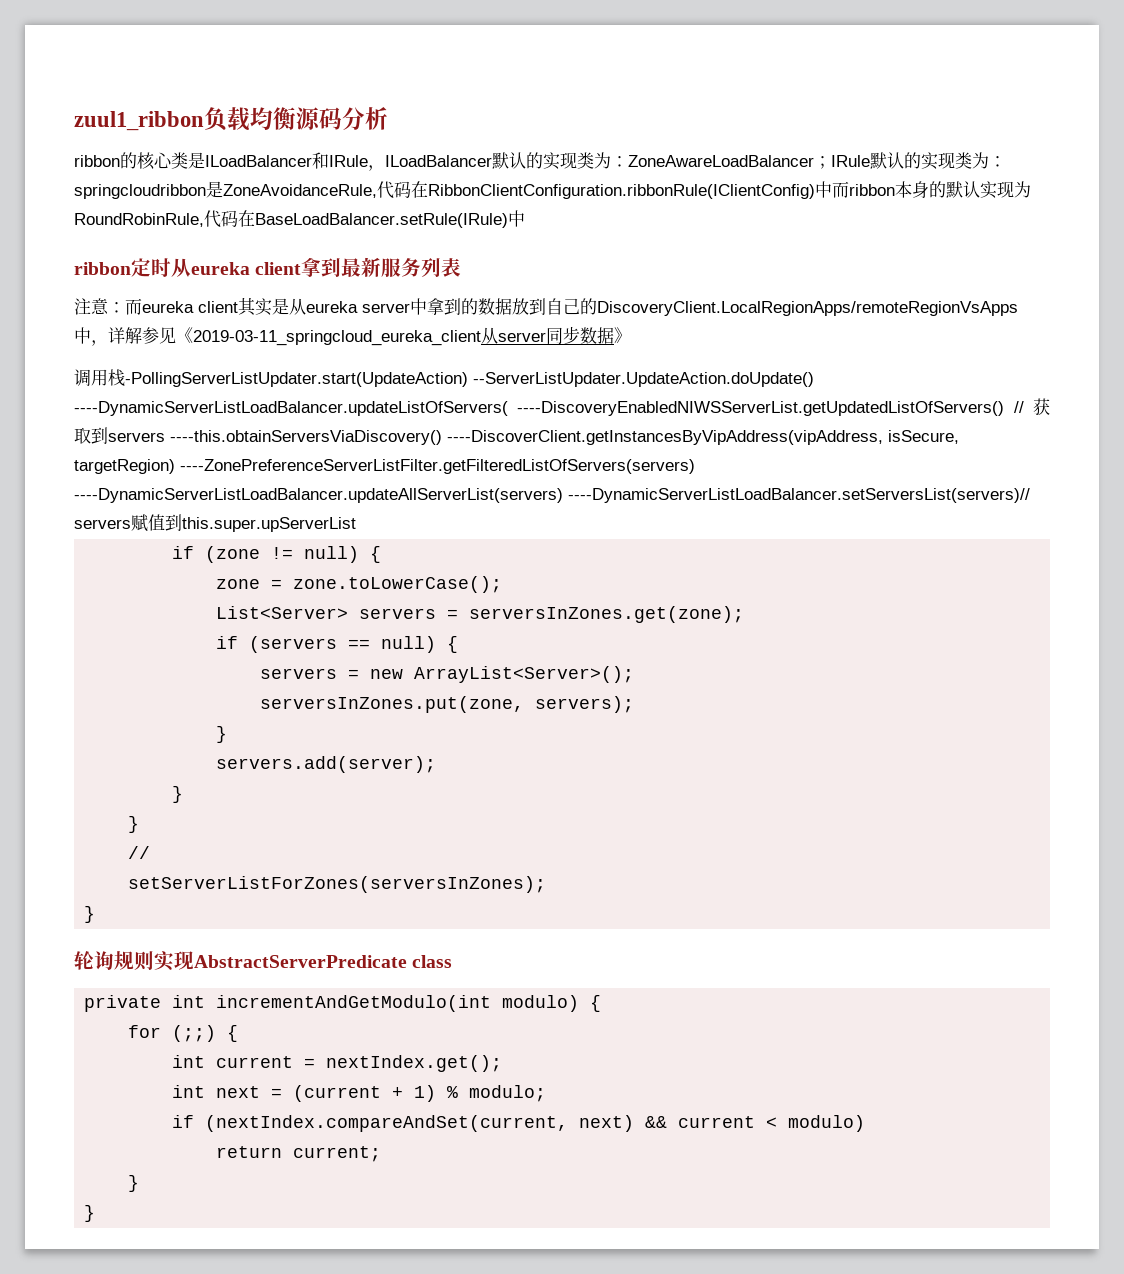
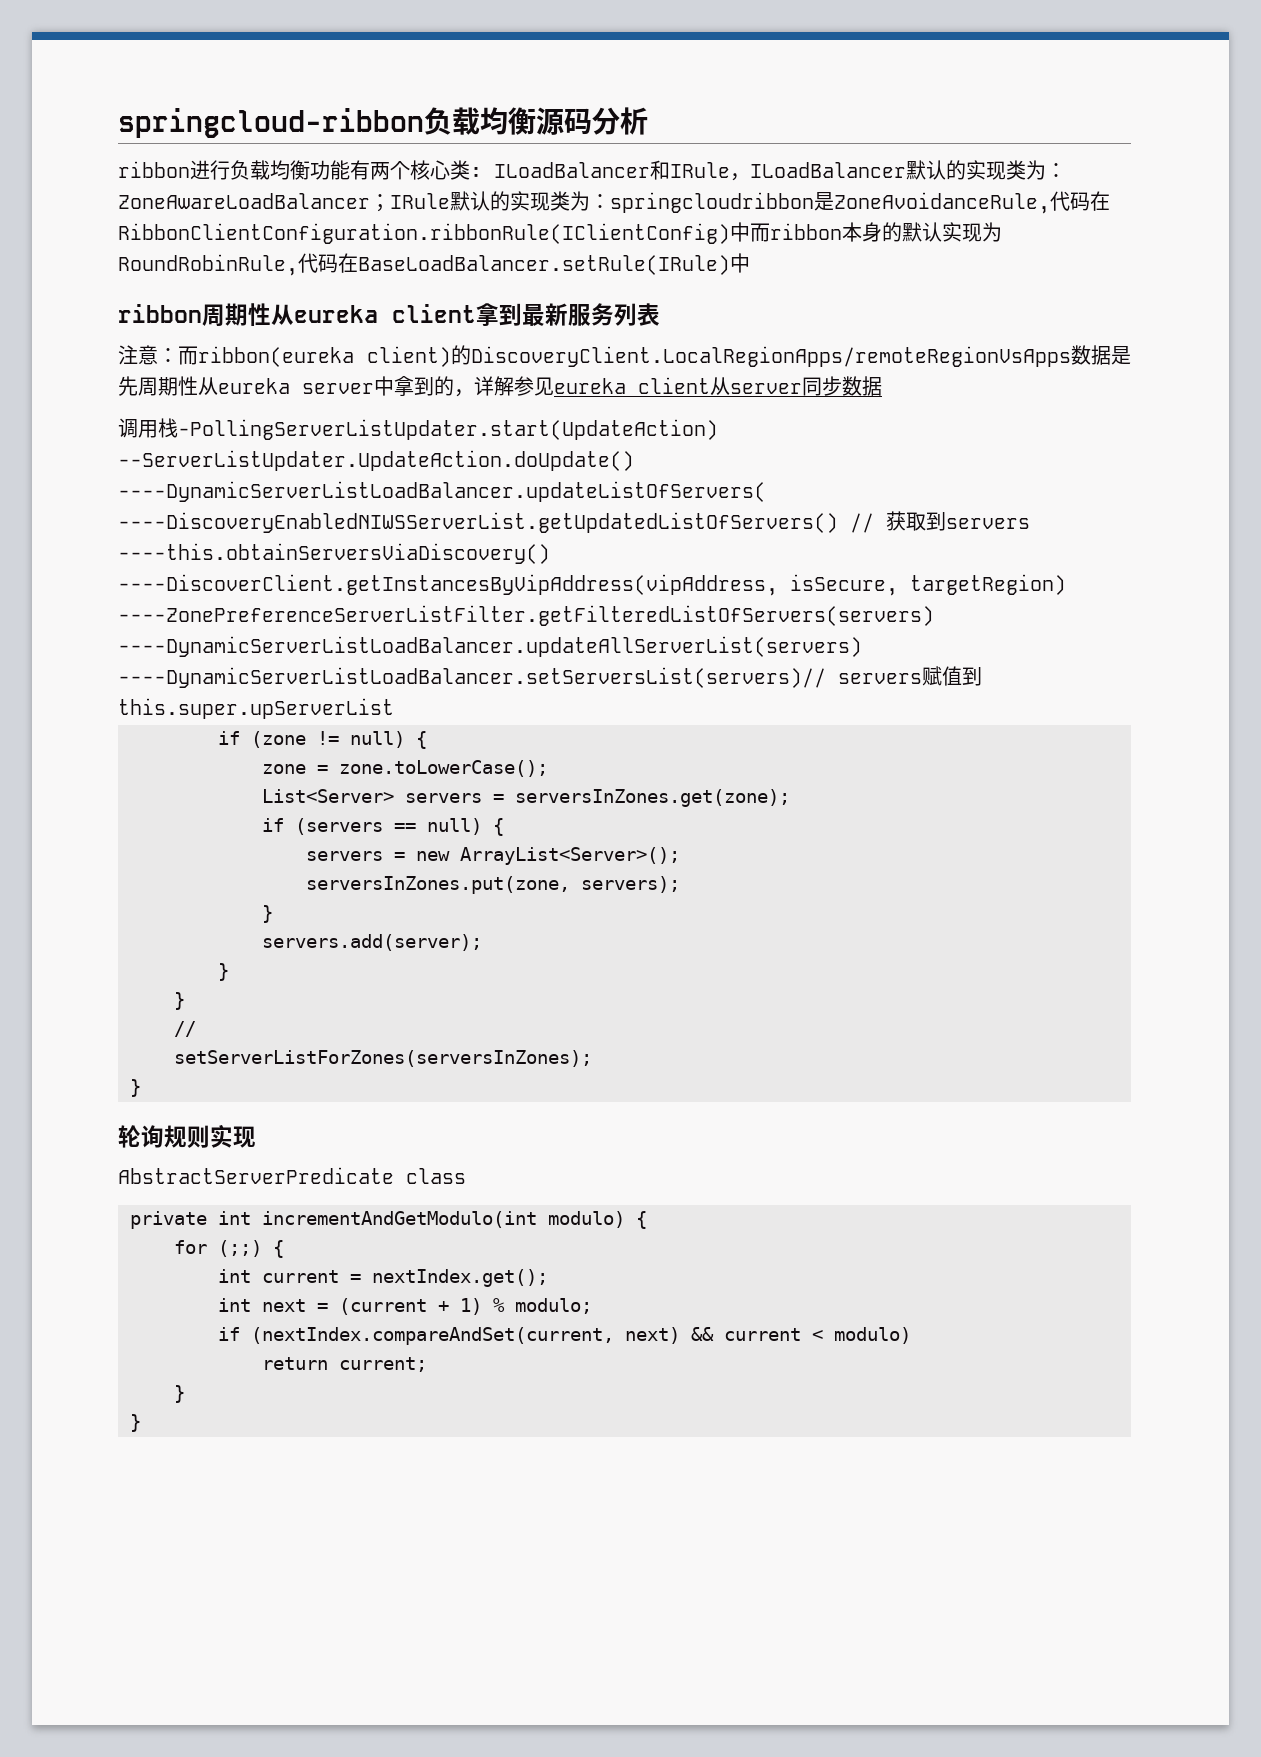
[74,111,204,131] zuul1_ribbon -> [118,108,424,138] springcloud-ribbon
[120,152,205,170] 的核心类是 -> [190,160,482,180] 进行负载均衡功能有两个核心类:
[131,258,171,277] 定时 -> [202,303,271,326] 周期性
[142,297,289,316] eureka client其实是 -> [198,345,1131,367] [118,376,198,396] ribbon(eureka client)的DiscoveryClient.LocalRegionApps/remoteRegionVsApps数据是先周期性
[478,298,1018,316] [74,327,91,344] 数据放到自己的DiscoveryClient.LocalRegionApps/remoteRegionVsApps中 -> (454, 386) none
[176,327,481,346] 《2019-03-11_springcloud_eureka_client -> [554,377,710,394] eureka client
[614,327,631,343] 》 -> (882, 386) none
(194, 960) none -> (256, 1137) //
──────────
§ ASSIGNED TASK
Repeat the data exactly, dropping every picture it holds.

§ RESULT BELOW
[74,111,204,131] zuul1_ribbon -> [118,108,424,138] springcloud-ribbon
[120,152,205,170] 的核心类是 -> [190,160,482,180] 进行负载均衡功能有两个核心类:
[131,258,171,277] 定时 -> [202,303,271,326] 周期性
[142,297,289,316] eureka client其实是 -> [198,345,1131,367] [118,376,198,396] ribbon(eureka client)的DiscoveryClient.LocalRegionApps/remoteRegionVsApps数据是先周期性
[478,298,1018,316] [74,327,91,344] 数据放到自己的DiscoveryClient.LocalRegionApps/remoteRegionVsApps中 -> (454, 386) none
[176,327,481,346] 《2019-03-11_springcloud_eureka_client -> [554,377,710,394] eureka client
[614,327,631,343] 》 -> (882, 386) none
(194, 960) none -> (256, 1137) //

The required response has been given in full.